O governo federal está buscando mais detalhes sobre os termos anexados a um convite para ingressar no chamado Conselho de Paz de Gaza, de Donald Trump.
Uma cópia da carta e do projecto de carta afirmam que o conselho seria presidido vitaliciamente por Trump e começaria por abordar o conflito de Gaza e depois expandir-se-ia para abordar outros conflitos.
Os Estados-membros seriam limitados a mandatos de três anos, a menos que pagassem 1,5 mil milhões de dólares cada um para financiar as actividades do conselho e obterem adesão permanente.
O vice-primeiro-ministro da Austrália, Richard Marles, diz que o governo acolhe com satisfação o convite.
“Trabalharemos nisso e falaremos com os Estados Unidos sobre o que isso implica e o que significa. Acho que o que diria é que também saudamos os esforços do Presidente Trump; e a administração Trump está a alcançar a paz no Médio Oriente. Precisamos de ver isso acontecer. Precisamos de ver as partes no Médio Oriente trabalharem com este acordo de paz. Precisamos de ver o fim do conflito. Precisamos de ajuda humanitária para avançar. E precisamos de ver essa parte do mundo reconstruída.”
Músicos indígenas celebram o 54º festival de música country em Tamworth.
O evento de 10 dias apresenta mais de 700 artistas, incluindo Troy Cassar-Daley, Adam Harvey e Beccy Cole.
É também o lar de mais de 400 artistas de rua que também se inscreveram para fazer parte do que os organizadores dizem ser o maior e mais antigo festival de música country do hemisfério sul.
O músico Barkandji, Glen Hunt, disse ao NITV que a atmosfera é incrível.
“Quero dizer, há tantos artistas de rua incríveis que subiram na hierarquia. Troy Cassar-Daley começou na rua. Adam Brand começou na rua. Acho que uma das minhas coisas favoritas é a vitrine aborígine no palco da fan zone que acontece todos os anos. Sempre gosto de ir lá e ver o que eles têm a oferecer. É ótimo.”
No esporte, a grande tenista Venus Williams diz que continua melhorando a cada partida aos 45 anos.
O sete vezes campeão do Grand Slam voltou ao tênis na temporada passada, após um hiato de 16 meses.
Ela recebeu um wild card para se tornar a mulher mais velha a competir no sorteio principal de simples em seu retorno ao torneio após cinco anos.

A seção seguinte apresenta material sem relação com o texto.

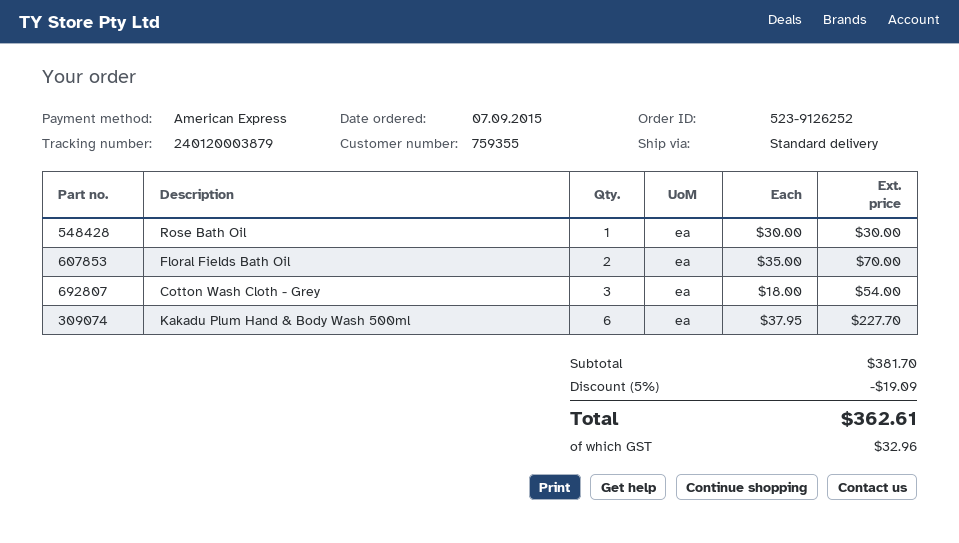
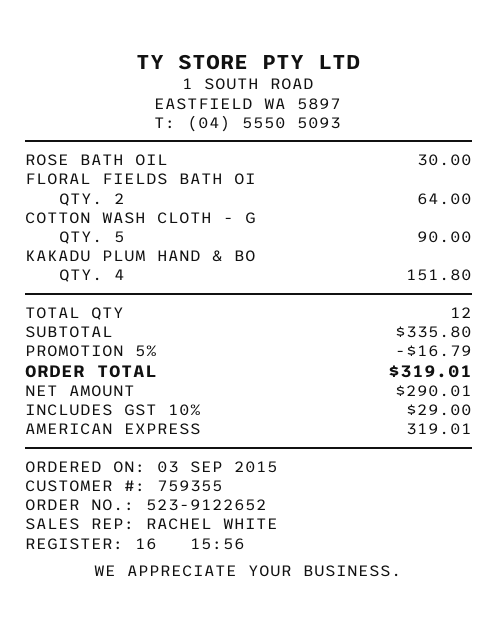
order number: 523-9126252 -> 523-9122652
order date: 2015-09-07 -> 2015-09-03
Floral Fields Bath Oil: 2 for 70.00 -> 2 for 64.00
Cotton Wash Cloth - Grey: 3 for 54.00 -> 5 for 90.00
Kakadu Plum Hand & Body Wash 500ml: 6 for 227.70 -> 4 for 151.80
subtotal: 381.70 -> 335.80
discount: 5% = 19.09 -> 5% = 16.79
tax: 32.96 -> 29.00
total: 362.61 -> 319.01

A veterana perdeu para Olga Danilovic por 6-7(5), 6-3 e 6-4.
Williams diz que não deixará que o resultado prejudique seu próximo objetivo: seu desempenho na campanha de duplas com Ekaterina Alexandrova.
“Além disso, é a maior vantagem que tive desde que voltei (risos). De muitas maneiras, tenho que reaprender a fazer as coisas novamente, se isso faz algum sentido. Portanto, estou muito orgulhoso do meu esforço hoje, pois estou jogando melhor a cada jogo e chegando aos lugares que quero ir. E agora, vou ter que seguir em frente e trabalhar em mim mesmo e trabalhar para controlar meus erros. E essas são coisas que também vêm de jogos extras. Como colocar os pés no lugar a posição exata.”